Lesson 17

Relational Constructs and Constraints Conclusion

This module has brought together the core relational constructs used to transform database analysis into a structured relational database design. You began with the purpose of relational constraints, then moved through the database life cycle, relational notation, table structure, column rules, row rules, entity attributes, data domains, null values, key columns, primary keys, surrogate keys, concatenated primary keys, all-key relations, foreign keys, and referential integrity. These topics form a single design sequence. Each concept builds on the one before it, and together they explain how a relational schema represents business facts, identifies rows, constrains values, and protects relationships between tables.

A relational database is not simply a collection of tables. It is a logical model of a business environment. The tables, columns, rows, keys, domains, and constraints are the formal structures used to express that model. A table represents one subject or one relationship. A row represents one occurrence of that subject. A column represents one attribute. A domain restricts the values that may appear in a column. A primary key identifies rows. A foreign key connects related rows in different tables. Referential integrity ensures that those connections remain valid as data is inserted, updated, and deleted.

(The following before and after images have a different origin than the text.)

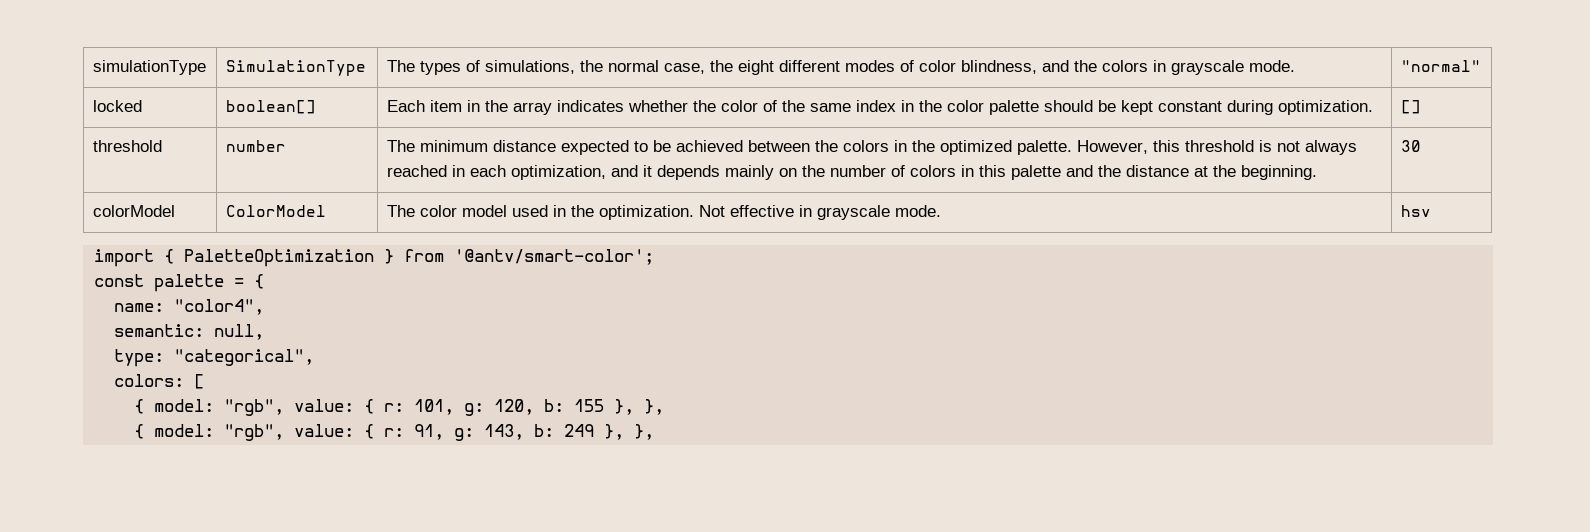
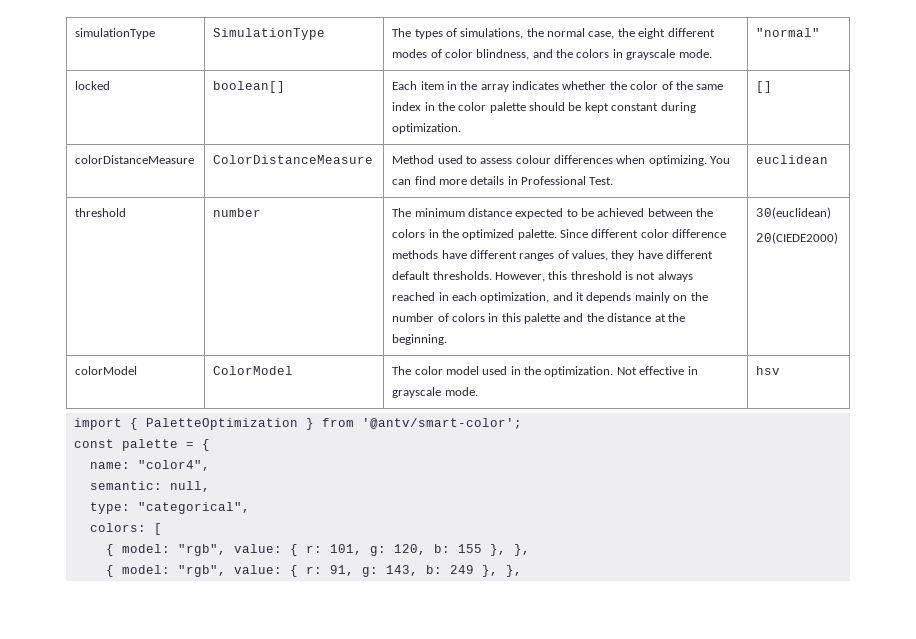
(1421, 107) none -> [75,155,195,164] [213,155,374,164] [392,155,731,166] [392,176,614,185] [756,155,829,164] // colorDistanceMeasure | ColorDistanceMeasure | Method used to assess colour differences when optimizing. You can find more details in Professional Test. | euclidean
(1072, 147) none -> [560,229,727,238] [392,250,714,261] [392,271,492,280] Since different color difference methods have different ranges of values, they have different default thresholds.
[1400,140,1421,152] 30 -> [756,207,832,219] [756,232,839,244] 30(euclidean) // 20(CIEDE2000)

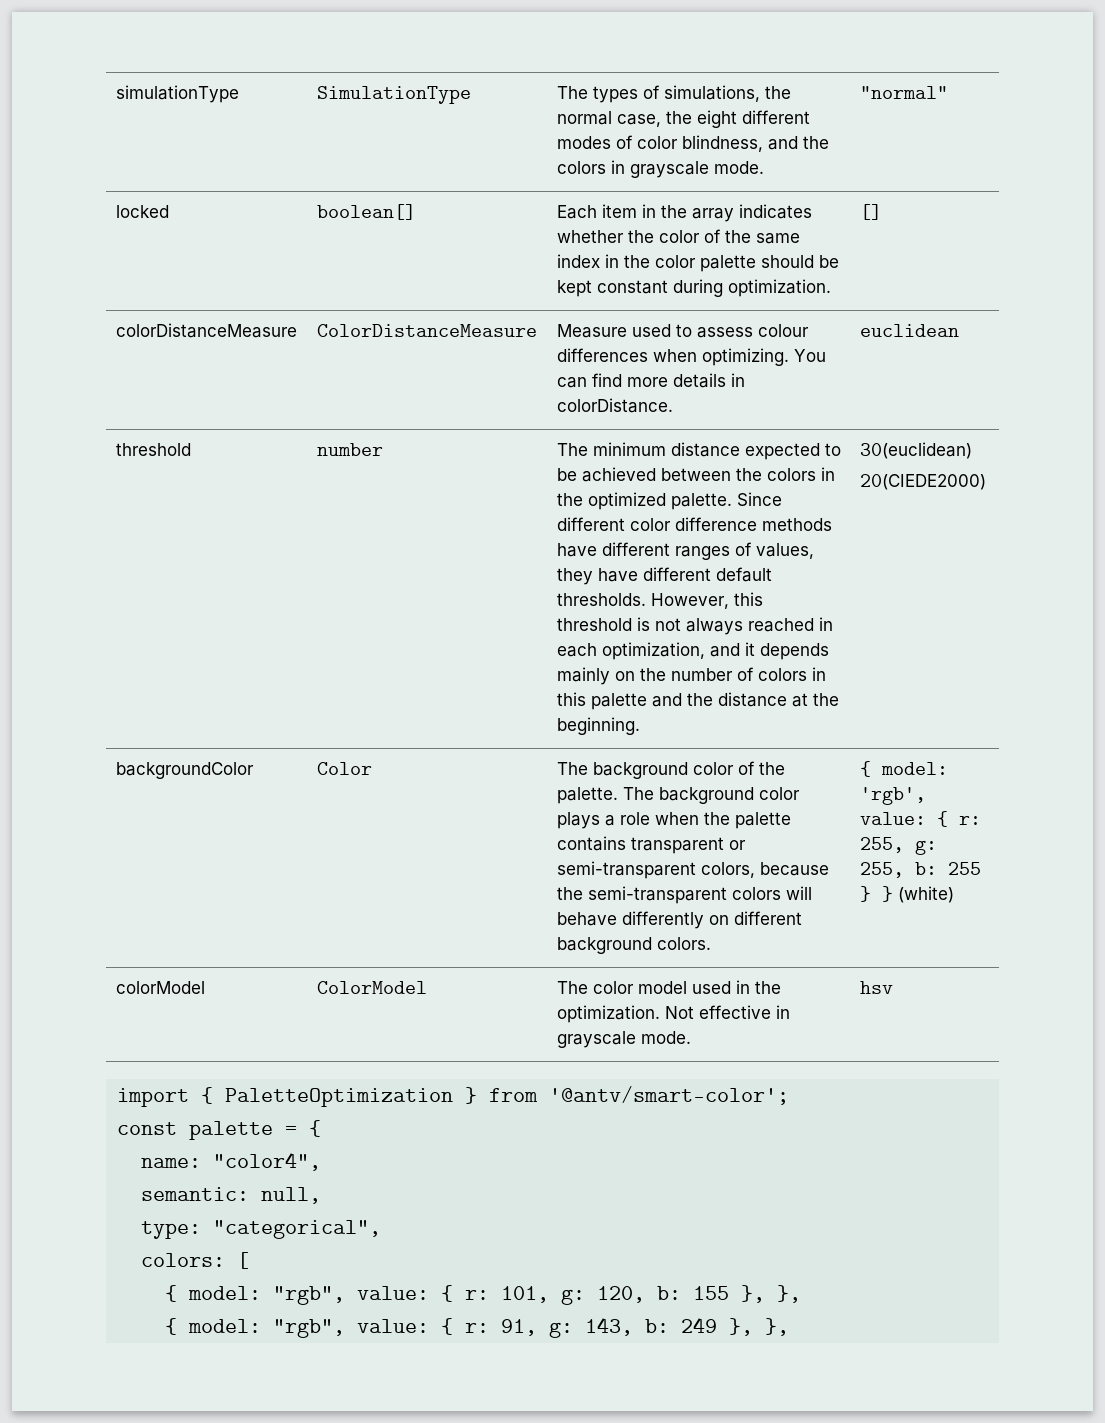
[392,155,435,164] Method -> [556,324,627,338] Measure
[521,176,614,185] Professional Test. -> [556,398,673,413] colorDistance.
(839, 238) none -> [115,762,254,779] [316,762,372,775] [556,761,785,779] [556,787,800,804] [556,812,791,829] [556,836,746,854] [556,861,829,879] [556,886,812,904] [556,911,802,929] [556,937,711,954] [859,761,948,777] [859,787,926,805] [859,811,981,827] [859,837,937,855] [859,862,981,878] [859,886,954,903] // backgroundColor | Color | The background color of the palette. The background color plays a role when the palette contains transparent or semi-transparent colors, because the semi-transparent colors will behave differently on different background colors. | { model: 'rgb', value: { r: 255, g: 255, b: 255 } } (white)

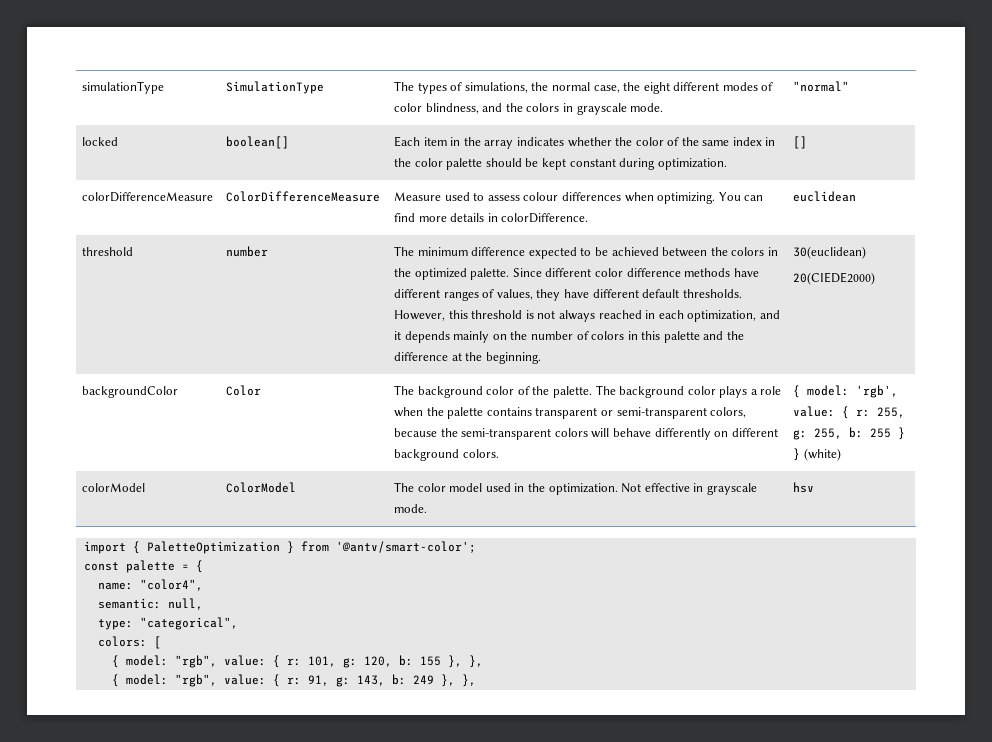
[115,323,297,338] [316,324,537,337] colorDistanceMeasure | ColorDistanceMeasure -> [82,192,214,202] [226,191,381,202] colorDifferenceMeasure | ColorDifferenceMeasure
[556,398,673,413] colorDistance. -> [501,213,589,223] colorDifference.
[670,442,740,457] distance -> [471,247,526,256] difference
[717,692,787,707] distance -> [394,352,449,361] difference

The important lesson is that relational design is about meaning before implementation. The designer first identifies the business objects, business rules, relationships, and facts that must be represented. Only after those meanings are understood should the design be translated into relational notation, table definitions, keys, and constraints. Good relational design is therefore a disciplined movement from business understanding to logical structure, and then from logical structure to a physical implementation in a relational database management system.

From Requirements to Relational Constructs

The database life cycle provides the larger framework for this module. A database begins with requirements analysis. During that stage, the designer identifies what the organization needs to store, what questions users need to answer, what transactions must be supported, and what rules must always remain true. These requirements are then translated into conceptual models, logical models, and eventually physical database structures.

In conceptual design, business objects are identified as entities. A customer, product, order, student, course, vendor, invoice, employee, department, or shipment may become an entity if the organization needs to store information about it. The characteristics of an entity become attributes. For example, a customer may have a customer identifier, last name, first name, street address, city, state, ZIP code, and phone number. At the conceptual level, the designer is still concerned primarily with business meaning, not with storage, indexing, or DBMS-specific syntax.

Logical design translates this conceptual structure into relational constructs. Entities become relations or tables. Attributes become columns. Entity instances become rows. Relationships are represented by primary key and foreign key structures. Constraints are added to preserve validity. Relational notation helps during this stage because it provides a compact textual form for documenting table names, attributes, primary keys, and foreign keys before writing SQL DDL.

Physical design and implementation come later. During physical design, the designer chooses data types, indexes, storage options, naming conventions, and DBMS-specific features. During implementation, the schema is created using SQL or a database modeling tool. This separation matters because it prevents premature implementation decisions from corrupting the logical design. A good schema starts with correct meaning, then becomes executable SQL.

Tables, Rows, Columns, and Domains

A table is the main structural unit of a relational database. Each table should represent one subject or one relationship. The rows in the table represent individual instances of that subject, and the columns represent the attributes used to describe each instance. In relational theory, a table is called a relation, a row is called a tuple, and a column is called an attribute. In practice, database designers and developers commonly use table, row, and column, but understanding both vocabularies is useful because database theory and database tools often use different terms for the same underlying ideas.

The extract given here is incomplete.